WORK ORDER: The lines to return begin at the one containing "- En la siguiente fase la" and end at the final line of the material; output them exactly and only them.
----------
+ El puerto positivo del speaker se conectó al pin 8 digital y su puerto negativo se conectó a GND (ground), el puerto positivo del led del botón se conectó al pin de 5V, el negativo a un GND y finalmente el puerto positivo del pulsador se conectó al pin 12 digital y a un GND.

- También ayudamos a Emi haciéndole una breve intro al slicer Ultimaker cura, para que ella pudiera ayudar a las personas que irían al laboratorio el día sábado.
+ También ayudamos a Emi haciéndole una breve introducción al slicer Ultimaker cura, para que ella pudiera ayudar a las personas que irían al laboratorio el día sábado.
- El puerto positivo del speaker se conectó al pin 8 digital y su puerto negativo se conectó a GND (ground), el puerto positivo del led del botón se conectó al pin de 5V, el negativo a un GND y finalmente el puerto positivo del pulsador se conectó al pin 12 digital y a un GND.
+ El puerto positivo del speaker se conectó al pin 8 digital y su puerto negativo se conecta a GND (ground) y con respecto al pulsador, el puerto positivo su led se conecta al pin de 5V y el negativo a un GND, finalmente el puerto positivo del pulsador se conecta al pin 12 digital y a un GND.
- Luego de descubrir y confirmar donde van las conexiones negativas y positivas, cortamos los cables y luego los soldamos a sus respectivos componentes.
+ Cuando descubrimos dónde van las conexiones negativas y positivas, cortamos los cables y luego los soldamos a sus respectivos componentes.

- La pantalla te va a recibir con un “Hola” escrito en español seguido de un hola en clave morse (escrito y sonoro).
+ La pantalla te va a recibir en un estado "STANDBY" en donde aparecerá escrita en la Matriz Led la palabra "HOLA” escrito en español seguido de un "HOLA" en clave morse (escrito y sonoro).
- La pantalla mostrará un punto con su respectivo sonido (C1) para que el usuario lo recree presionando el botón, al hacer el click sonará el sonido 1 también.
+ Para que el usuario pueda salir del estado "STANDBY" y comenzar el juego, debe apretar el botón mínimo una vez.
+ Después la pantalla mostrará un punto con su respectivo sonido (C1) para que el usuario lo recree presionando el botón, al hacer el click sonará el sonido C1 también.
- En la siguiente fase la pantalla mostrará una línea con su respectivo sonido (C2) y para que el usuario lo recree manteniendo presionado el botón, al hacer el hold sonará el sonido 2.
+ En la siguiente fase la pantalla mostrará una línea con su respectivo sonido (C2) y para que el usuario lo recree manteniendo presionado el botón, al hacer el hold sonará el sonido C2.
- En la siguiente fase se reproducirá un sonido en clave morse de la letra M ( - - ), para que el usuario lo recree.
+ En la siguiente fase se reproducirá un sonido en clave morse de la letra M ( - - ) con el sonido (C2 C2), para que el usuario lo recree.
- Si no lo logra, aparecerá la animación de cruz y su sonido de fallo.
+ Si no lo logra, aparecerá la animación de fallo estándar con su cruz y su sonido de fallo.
----------
ANSWER SPACE:
- En la siguiente fase la pantalla mostrará una línea con su respectivo sonido (C2) y para que el usuario lo recree manteniendo presionado el botón, al hacer el hold sonará el sonido 2.
+ En la siguiente fase la pantalla mostrará una línea con su respectivo sonido (C2) y para que el usuario lo recree manteniendo presionado el botón, al hacer el hold sonará el sonido C2.
- En la siguiente fase se reproducirá un sonido en clave morse de la letra M ( - - ), para que el usuario lo recree.
+ En la siguiente fase se reproducirá un sonido en clave morse de la letra M ( - - ) con el sonido (C2 C2), para que el usuario lo recree.
- Si no lo logra, aparecerá la animación de cruz y su sonido de fallo.
+ Si no lo logra, aparecerá la animación de fallo estándar con su cruz y su sonido de fallo.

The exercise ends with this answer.